» **Exercise aim**:
Could you copy, exactly as written, every line from the first line of the records through the one containing "cleantext.py cleans the"?
***** Input material *****
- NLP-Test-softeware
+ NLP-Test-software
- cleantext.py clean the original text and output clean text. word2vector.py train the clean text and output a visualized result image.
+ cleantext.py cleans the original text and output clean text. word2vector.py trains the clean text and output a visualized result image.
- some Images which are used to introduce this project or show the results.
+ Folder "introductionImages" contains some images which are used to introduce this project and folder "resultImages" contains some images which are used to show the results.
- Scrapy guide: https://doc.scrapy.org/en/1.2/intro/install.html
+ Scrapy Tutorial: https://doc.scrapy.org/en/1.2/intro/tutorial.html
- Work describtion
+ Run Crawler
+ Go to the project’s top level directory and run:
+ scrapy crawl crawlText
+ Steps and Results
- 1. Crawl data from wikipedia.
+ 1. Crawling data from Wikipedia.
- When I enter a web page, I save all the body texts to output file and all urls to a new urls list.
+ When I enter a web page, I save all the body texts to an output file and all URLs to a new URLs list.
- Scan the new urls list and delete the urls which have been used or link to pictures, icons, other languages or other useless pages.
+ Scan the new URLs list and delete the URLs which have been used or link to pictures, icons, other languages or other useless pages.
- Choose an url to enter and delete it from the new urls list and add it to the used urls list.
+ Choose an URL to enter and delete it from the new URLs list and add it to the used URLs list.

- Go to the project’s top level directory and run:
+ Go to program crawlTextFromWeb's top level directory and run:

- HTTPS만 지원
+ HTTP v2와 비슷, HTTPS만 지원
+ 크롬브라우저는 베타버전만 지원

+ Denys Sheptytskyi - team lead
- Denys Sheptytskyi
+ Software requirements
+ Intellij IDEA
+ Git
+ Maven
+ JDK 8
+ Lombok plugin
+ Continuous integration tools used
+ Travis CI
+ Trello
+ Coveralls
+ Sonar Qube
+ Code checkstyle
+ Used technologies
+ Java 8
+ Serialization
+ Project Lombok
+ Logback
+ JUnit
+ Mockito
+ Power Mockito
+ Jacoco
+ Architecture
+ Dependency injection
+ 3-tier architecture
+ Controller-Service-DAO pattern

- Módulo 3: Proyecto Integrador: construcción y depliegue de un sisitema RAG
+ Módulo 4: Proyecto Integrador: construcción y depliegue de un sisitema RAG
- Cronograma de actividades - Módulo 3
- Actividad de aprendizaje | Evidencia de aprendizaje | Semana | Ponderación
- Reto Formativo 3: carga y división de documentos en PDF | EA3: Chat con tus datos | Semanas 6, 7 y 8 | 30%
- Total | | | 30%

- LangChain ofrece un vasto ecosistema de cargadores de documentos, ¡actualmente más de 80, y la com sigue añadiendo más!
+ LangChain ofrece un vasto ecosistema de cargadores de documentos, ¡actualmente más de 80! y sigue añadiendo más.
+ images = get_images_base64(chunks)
*****
» **Solution to the problem**:
- NLP-Test-softeware
+ NLP-Test-software
- cleantext.py clean the original text and output clean text. word2vector.py train the clean text and output a visualized result image.
+ cleantext.py cleans the original text and output clean text. word2vector.py trains the clean text and output a visualized result image.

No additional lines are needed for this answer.